---------- Data to use ----------
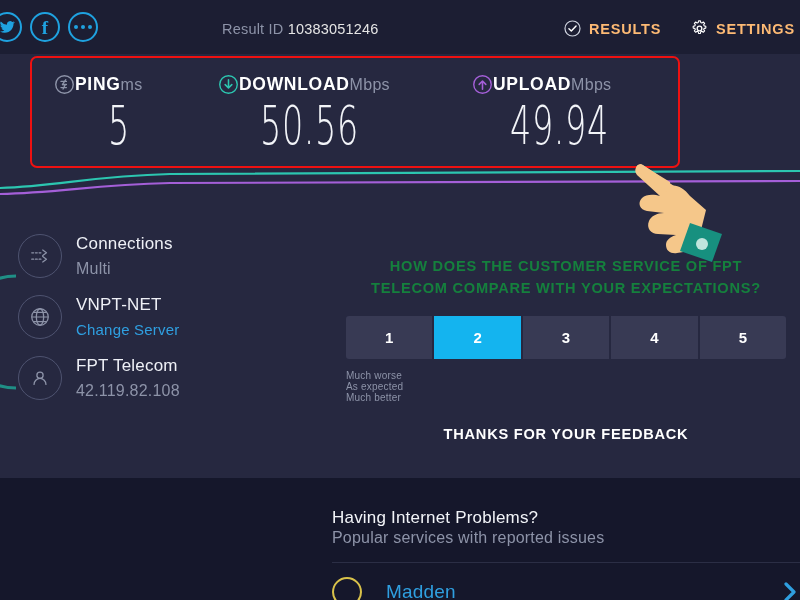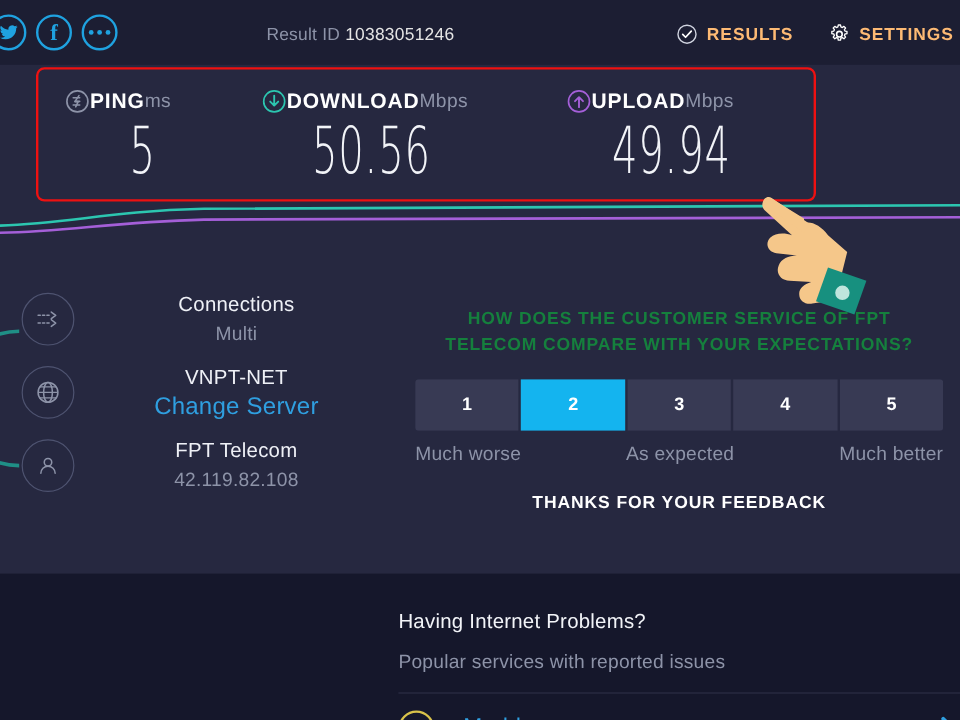--- a/index.html
+++ b/index.html
@@ -148,21 +148,21 @@
   #metric-upload { left: 440px; }
   #metric-upload .m-value { margin-left: 38px; }
 
   
   .graph { position: absolute; left: 0; top: 150px; width: 800px; height: 60px; }
 
   
   .gauge-arc { position: absolute; left: -36px; top: 272px; width: 60px; height: 120px; }
 
   
-  .info { position: absolute; left: 18px; top: 242px; width: 300px; text-align: center; }
+  .info { position: absolute; left: 18px; top: 232px; width: 300px; }
   .info-row { position: relative; margin-bottom: 12px; padding-left: 58px; }
   .info-circle {
     position: absolute;
     left: 0; top: 2px;
     width: 44px; height: 44px;
     border: 1px solid #4e5370;
     border-radius: 50%;
     display: flex;
     align-items: center;
     justify-content: center;
@@ -173,21 +173,21 @@
     line-height: 24px;
     letter-spacing: .2px;
   }
   .info-sub {
     font-size: 16px;
     color: #8d93a8;
     line-height: 25px;
     letter-spacing: .2px;
   }
   .info-link {
-    font-size: 20px;
+    font-size: 15px;
     color: #2f9fe0;
     line-height: 25px;
     letter-spacing: .2px;
     cursor: pointer;
   }
 
   
   .survey { position: absolute; left: 346px; top: 255px; width: 440px; }
   .survey-q {
     text-align: center;
@@ -214,23 +214,24 @@
     display: flex;
     align-items: center;
     justify-content: center;
     cursor: pointer;
   }
   .rate-btn.selected { background: #14b4ef; }
   .rate-labels {
     display: flex;
     justify-content: space-between;
     margin-top: 11px;
-    font-size: 16px;
+    font-size: 10px;
     color: #8d93a8;
     letter-spacing: .2px;
+    flex-direction: column;
   }
   .thanks {
     margin-top: 23px;
     text-align: center;
     font-size: 14.6px;
     font-weight: bold;
     color: #ffffff;
     letter-spacing: .75px;
   }
 
@@ -238,21 +239,21 @@
   .bottom { position: absolute; left: 332px; top: 508px; width: 468px; }
   .bottom-title {
     font-size: 17px;
     font-weight: normal;
     color: #f2f4f8;
     letter-spacing: .2px;
   }
   .bottom-sub {
     font-size: 16px;
     color: #8d93a8;
-    margin-top: 16px;
+    margin-top: 1px;
     letter-spacing: .2px;
   }
   .bottom-div {
     height: 1px;
     background: #2b2e45;
     margin-top: 15px;
   }
   .service-row {
     display: flex;
     align-items: center;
----------
Exercise directions:
Quote the records above exactly, from the first line through the line containing "18px; top: 242px;", and leave out the pictures.

Expected answer:
--- a/index.html
+++ b/index.html
@@ -148,21 +148,21 @@
   #metric-upload { left: 440px; }
   #metric-upload .m-value { margin-left: 38px; }
 
   
   .graph { position: absolute; left: 0; top: 150px; width: 800px; height: 60px; }
 
   
   .gauge-arc { position: absolute; left: -36px; top: 272px; width: 60px; height: 120px; }
 
   
-  .info { position: absolute; left: 18px; top: 242px; width: 300px; text-align: center; }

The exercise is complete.